── Records supplied

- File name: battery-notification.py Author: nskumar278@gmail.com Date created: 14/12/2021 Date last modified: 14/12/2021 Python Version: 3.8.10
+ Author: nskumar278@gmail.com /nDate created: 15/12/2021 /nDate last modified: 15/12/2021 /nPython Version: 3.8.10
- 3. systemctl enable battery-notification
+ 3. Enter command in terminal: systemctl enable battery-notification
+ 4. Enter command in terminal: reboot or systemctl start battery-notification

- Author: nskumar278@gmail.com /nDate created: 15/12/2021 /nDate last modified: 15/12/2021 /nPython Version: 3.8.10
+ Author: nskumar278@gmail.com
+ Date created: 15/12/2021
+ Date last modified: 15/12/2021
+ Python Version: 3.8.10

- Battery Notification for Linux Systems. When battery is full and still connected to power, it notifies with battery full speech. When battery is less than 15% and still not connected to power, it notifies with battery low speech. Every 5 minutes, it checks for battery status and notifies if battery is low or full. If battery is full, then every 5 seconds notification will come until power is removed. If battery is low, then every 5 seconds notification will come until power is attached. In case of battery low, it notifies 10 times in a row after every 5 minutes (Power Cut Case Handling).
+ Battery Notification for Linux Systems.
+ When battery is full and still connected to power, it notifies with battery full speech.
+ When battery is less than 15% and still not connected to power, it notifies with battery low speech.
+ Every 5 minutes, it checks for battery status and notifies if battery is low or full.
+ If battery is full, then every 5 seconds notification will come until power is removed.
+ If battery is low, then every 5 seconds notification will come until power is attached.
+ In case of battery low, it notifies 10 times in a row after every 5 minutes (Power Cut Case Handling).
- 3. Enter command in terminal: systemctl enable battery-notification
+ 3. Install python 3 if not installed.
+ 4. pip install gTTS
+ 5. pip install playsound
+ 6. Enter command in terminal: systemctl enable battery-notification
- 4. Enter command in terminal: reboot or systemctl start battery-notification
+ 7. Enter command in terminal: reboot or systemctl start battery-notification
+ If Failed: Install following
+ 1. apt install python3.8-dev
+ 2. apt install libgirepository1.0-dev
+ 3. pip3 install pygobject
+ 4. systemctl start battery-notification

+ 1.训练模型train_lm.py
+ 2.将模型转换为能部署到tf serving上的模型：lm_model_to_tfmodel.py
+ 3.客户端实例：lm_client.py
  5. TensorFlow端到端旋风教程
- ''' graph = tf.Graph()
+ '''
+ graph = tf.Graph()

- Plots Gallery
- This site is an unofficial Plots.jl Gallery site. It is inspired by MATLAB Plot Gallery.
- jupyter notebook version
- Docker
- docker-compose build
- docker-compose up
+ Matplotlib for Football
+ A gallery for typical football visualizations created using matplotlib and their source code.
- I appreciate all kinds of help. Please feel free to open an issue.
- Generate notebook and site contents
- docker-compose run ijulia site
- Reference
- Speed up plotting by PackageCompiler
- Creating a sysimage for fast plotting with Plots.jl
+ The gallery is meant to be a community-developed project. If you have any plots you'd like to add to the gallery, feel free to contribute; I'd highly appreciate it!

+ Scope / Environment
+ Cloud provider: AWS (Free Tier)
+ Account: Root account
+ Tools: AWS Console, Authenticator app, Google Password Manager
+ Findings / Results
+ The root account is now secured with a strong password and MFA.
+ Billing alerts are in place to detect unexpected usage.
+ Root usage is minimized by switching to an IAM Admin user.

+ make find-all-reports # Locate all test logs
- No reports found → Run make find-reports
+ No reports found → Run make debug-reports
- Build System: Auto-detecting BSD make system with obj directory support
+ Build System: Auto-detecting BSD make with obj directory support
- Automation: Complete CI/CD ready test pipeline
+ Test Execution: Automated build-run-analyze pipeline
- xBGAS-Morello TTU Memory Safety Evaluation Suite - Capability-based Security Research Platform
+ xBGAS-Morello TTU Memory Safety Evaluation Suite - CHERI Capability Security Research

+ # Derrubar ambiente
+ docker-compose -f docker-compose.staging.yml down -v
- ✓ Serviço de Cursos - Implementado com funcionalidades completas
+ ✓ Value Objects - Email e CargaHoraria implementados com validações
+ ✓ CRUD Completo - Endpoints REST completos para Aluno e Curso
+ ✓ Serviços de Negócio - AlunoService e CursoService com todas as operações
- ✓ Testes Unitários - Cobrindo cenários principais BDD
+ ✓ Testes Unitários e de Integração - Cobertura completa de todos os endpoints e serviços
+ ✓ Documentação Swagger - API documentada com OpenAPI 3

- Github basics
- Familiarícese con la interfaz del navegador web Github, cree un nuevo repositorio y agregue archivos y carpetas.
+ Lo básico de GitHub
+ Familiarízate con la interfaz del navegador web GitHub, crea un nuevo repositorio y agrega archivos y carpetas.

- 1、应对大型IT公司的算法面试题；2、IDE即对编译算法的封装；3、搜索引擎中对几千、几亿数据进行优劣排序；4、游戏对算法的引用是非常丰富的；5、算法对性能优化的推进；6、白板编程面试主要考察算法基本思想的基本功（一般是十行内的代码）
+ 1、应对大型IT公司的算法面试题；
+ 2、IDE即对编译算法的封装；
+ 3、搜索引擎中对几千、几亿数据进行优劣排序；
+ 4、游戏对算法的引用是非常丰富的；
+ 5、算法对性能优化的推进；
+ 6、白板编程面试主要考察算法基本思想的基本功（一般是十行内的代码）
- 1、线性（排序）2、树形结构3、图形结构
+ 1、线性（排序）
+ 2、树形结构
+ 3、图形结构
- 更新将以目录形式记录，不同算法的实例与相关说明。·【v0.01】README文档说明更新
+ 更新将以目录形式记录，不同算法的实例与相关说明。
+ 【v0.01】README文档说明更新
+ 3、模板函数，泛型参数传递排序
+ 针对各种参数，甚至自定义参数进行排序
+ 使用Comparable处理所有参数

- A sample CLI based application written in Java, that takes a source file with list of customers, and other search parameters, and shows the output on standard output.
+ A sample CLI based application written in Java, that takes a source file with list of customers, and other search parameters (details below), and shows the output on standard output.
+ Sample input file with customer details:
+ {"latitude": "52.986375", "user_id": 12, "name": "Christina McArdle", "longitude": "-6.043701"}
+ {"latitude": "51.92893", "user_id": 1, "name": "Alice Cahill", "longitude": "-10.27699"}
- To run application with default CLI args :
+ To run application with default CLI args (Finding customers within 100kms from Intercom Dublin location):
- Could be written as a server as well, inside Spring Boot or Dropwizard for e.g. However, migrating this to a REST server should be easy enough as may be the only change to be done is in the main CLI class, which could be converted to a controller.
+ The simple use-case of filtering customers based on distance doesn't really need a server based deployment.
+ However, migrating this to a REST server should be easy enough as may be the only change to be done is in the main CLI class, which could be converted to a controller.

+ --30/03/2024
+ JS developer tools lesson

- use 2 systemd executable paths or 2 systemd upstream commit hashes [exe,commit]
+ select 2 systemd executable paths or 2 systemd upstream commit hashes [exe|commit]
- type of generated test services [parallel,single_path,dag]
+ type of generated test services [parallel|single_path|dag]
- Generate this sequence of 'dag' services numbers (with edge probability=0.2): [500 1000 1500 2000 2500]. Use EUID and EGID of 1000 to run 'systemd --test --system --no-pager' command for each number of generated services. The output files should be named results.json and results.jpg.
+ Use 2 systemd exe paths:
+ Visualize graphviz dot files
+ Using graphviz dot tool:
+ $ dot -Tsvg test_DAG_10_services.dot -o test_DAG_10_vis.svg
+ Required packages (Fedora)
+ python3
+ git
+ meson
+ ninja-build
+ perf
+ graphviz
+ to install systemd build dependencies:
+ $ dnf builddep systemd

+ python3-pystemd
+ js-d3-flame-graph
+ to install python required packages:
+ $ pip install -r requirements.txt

────

## What to produce
Match on "start": copy every line in the records that has it.

## Response area
+ 4. Enter command in terminal: reboot or systemctl start battery-notification
- 4. Enter command in terminal: reboot or systemctl start battery-notification
+ 7. Enter command in terminal: reboot or systemctl start battery-notification
+ 4. systemctl start battery-notification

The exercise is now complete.